--- DATA SUPPLIED Enclosed Below ---

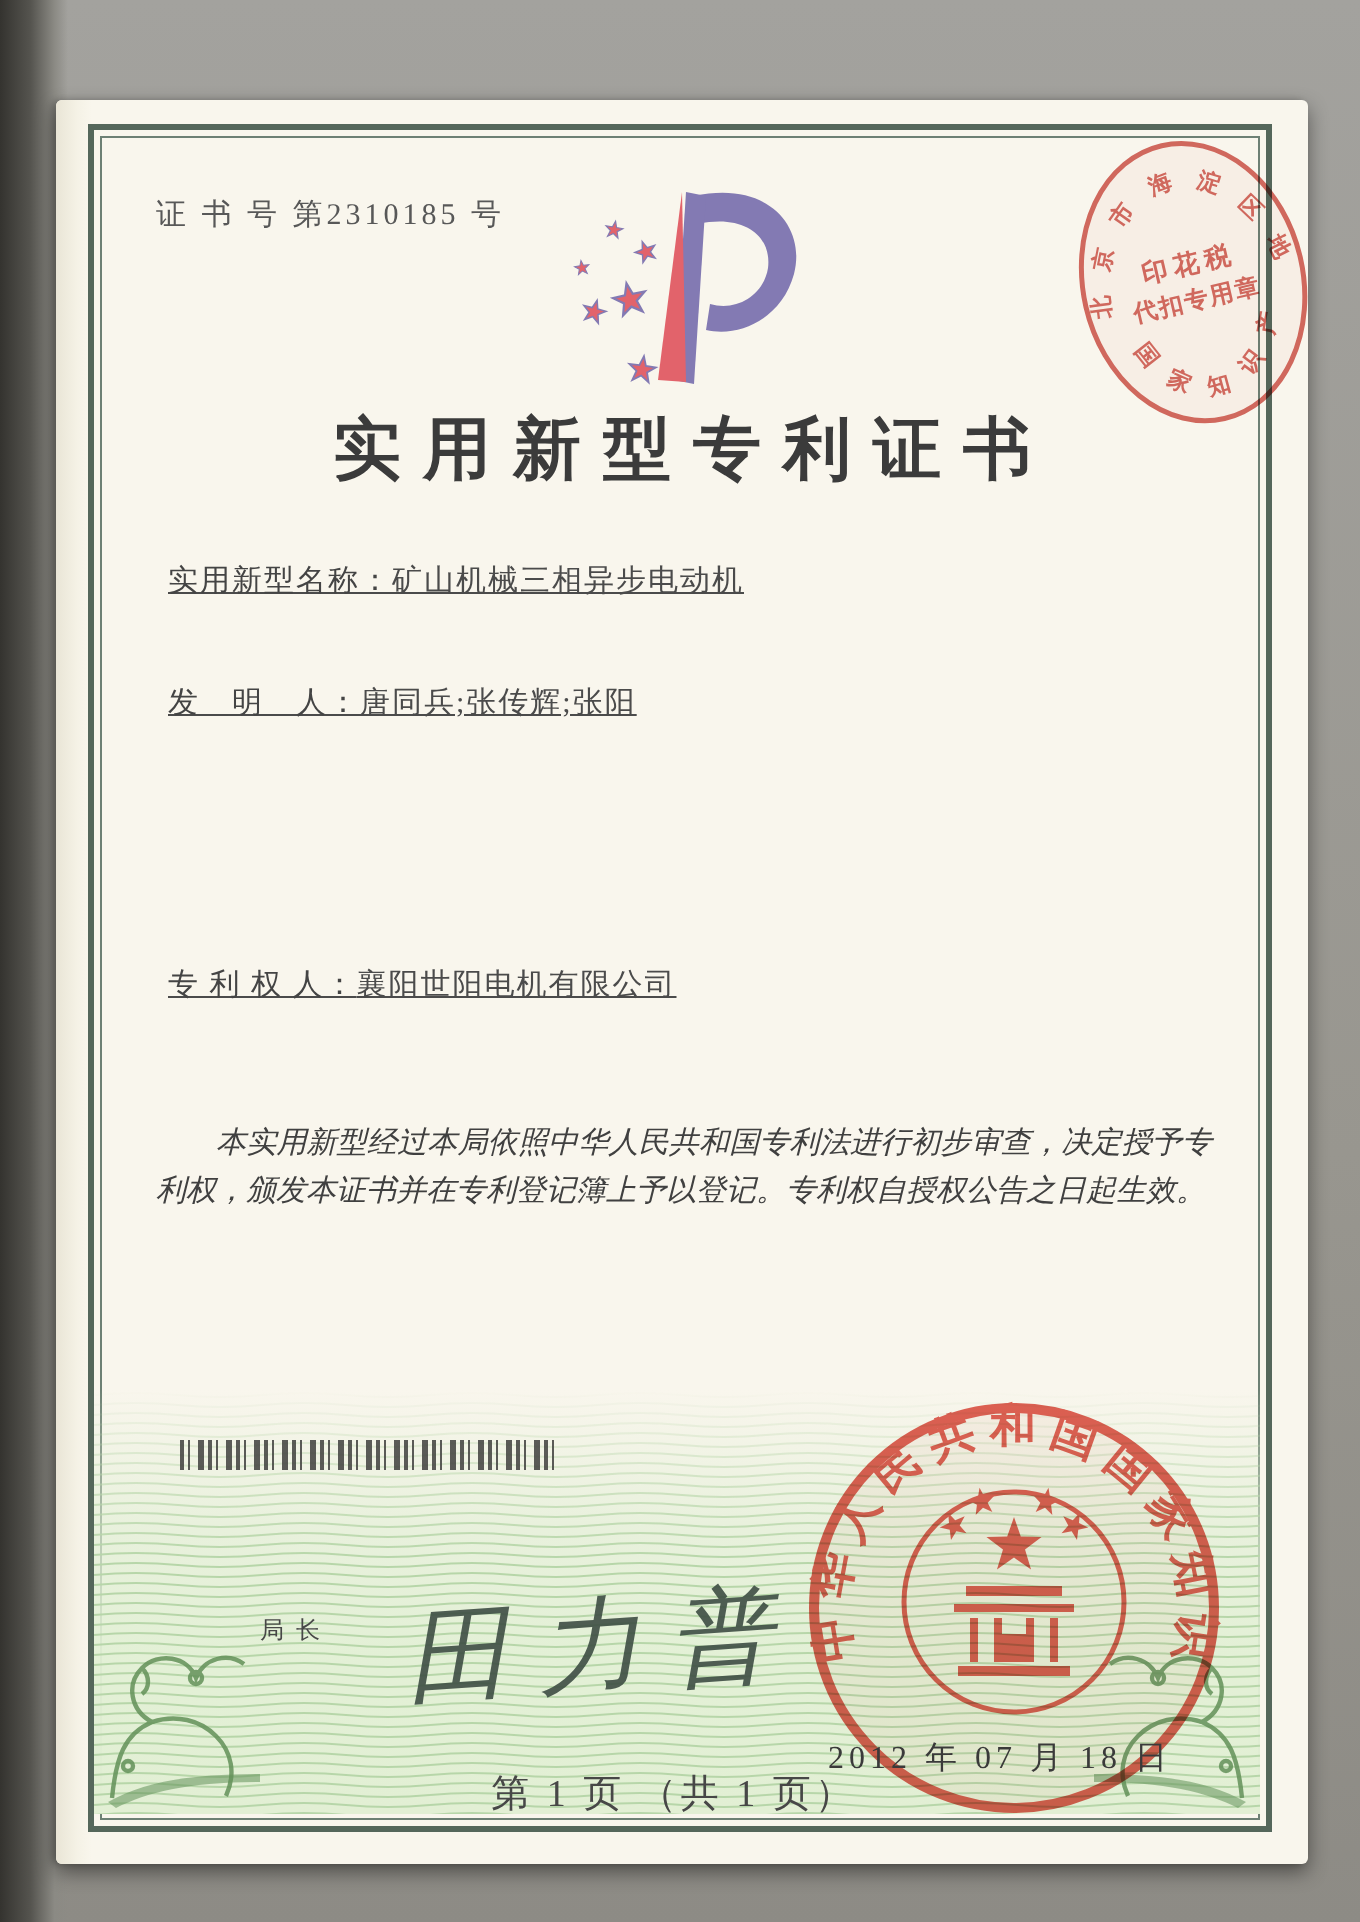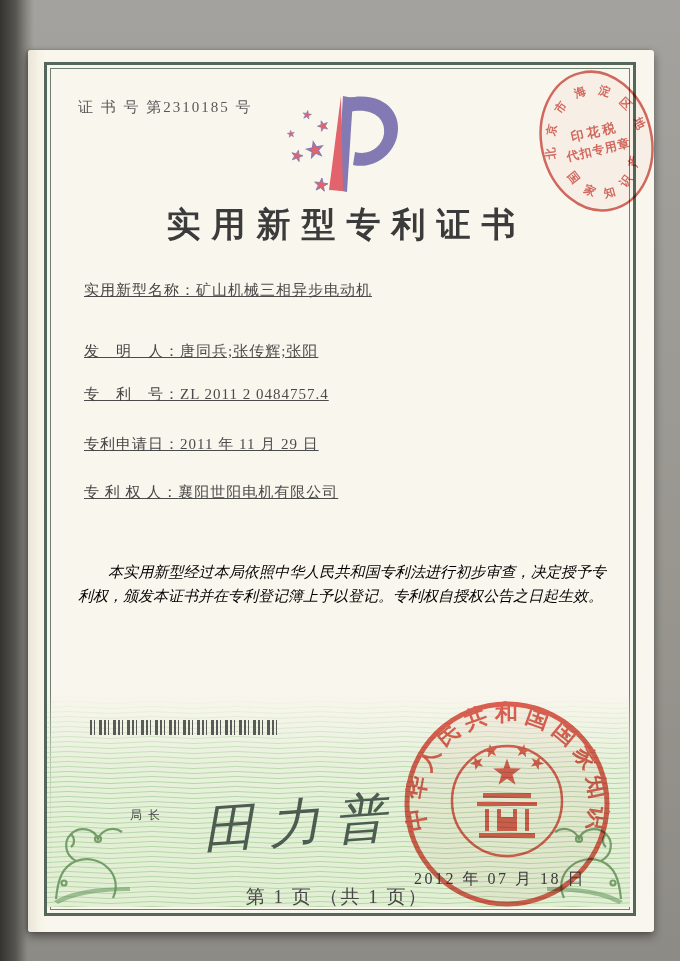--- a/index.html
+++ b/index.html
@@ -158,9 +158,6 @@
     <div class="field-row" style="top:292px">
       <span class="lbl">发　明　人：</span><span>唐同兵;张传辉;张阳</span>
     </div>
-    <div class="field-row" style="top:335px">
-      <span class="lbl">专　利　号：</span><span>ZL 2011 2 0484757.4</span>
-    </div>
     <div class="field-row" style="top:385px">
       <span class="lbl">专利申请日：</span><span>2011 年 11 月 29 日</span>
     </div>

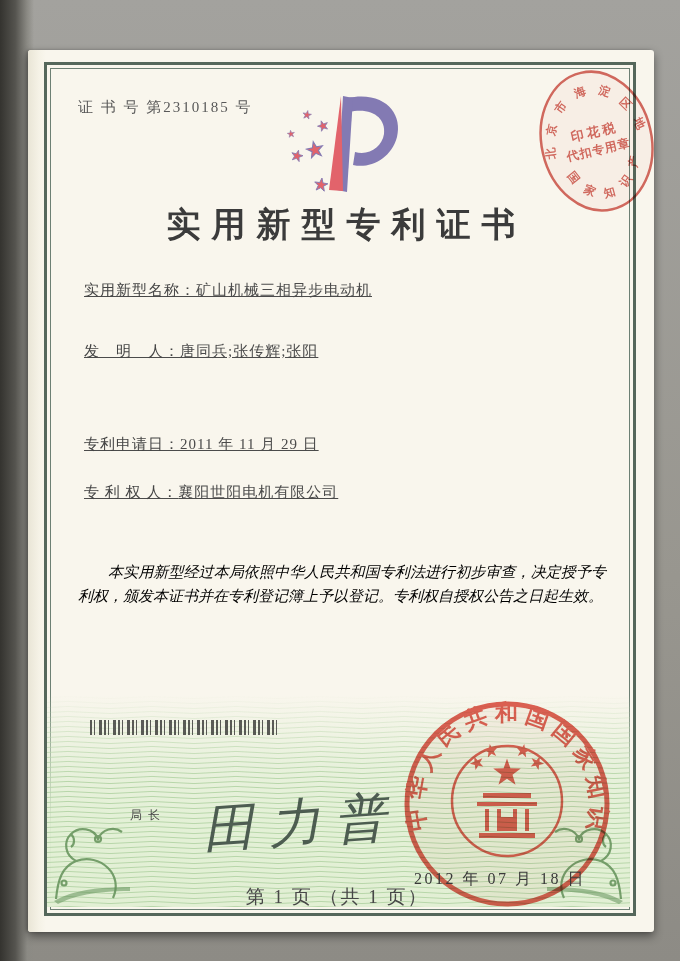--- a/index.html
+++ b/index.html
@@ -158,9 +158,6 @@
     <div class="field-row" style="top:292px">
       <span class="lbl">发　明　人：</span><span>唐同兵;张传辉;张阳</span>
     </div>
-    <div class="field-row" style="top:385px">
-      <span class="lbl">专利申请日：</span><span>2011 年 11 月 29 日</span>
-    </div>
     <div class="field-row" style="top:433px">
       <span class="lbl">专 利 权 人：</span><span>襄阳世阳电机有限公司</span>
     </div>

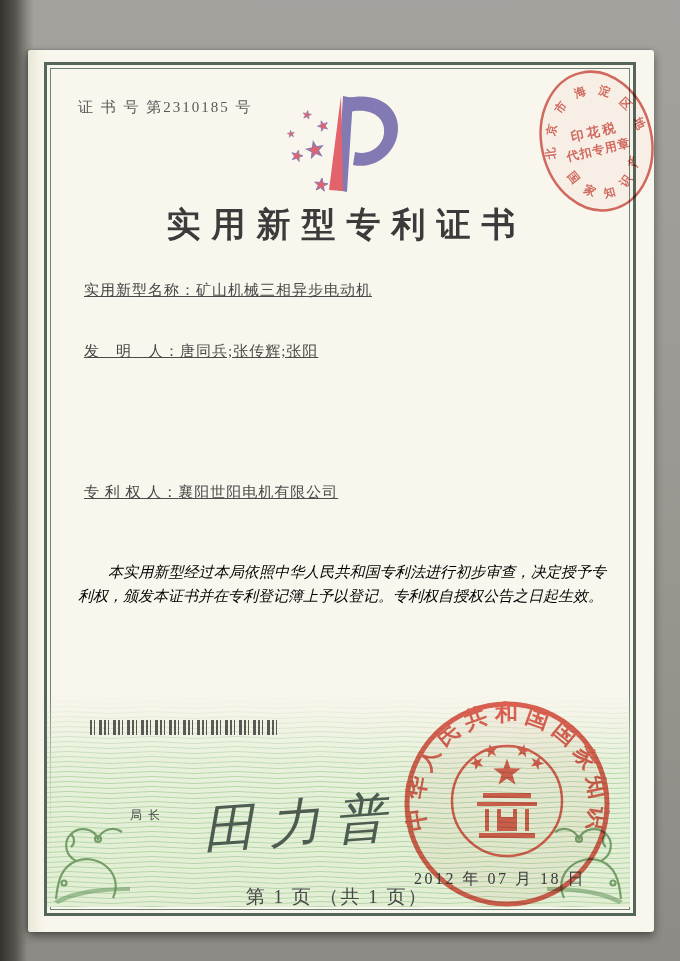--- a/index.html
+++ b/index.html
@@ -45,7 +45,7 @@
   .field-row .lbl{color:#444;}
   .paras{
     position:absolute;left:50px;top:511px;width:528px;
-    font-size:15px;line-height:23.5px;color:#000000;text-align:justify;
+    font-size:15px;line-height:23.5px;color:#404040;text-align:justify;
   }
   .paras p{margin:0;text-indent:2em;font-style:italic;}
   .barcode{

--- End of Enclosed DATA SUPPLIED ---

● DIRECTIONS
When a line in the material contains the string "align", copy that line.

● RESPONSE
-    font-size:15px;line-height:23.5px;color:#000000;text-align:justify;
+    font-size:15px;line-height:23.5px;color:#404040;text-align:justify;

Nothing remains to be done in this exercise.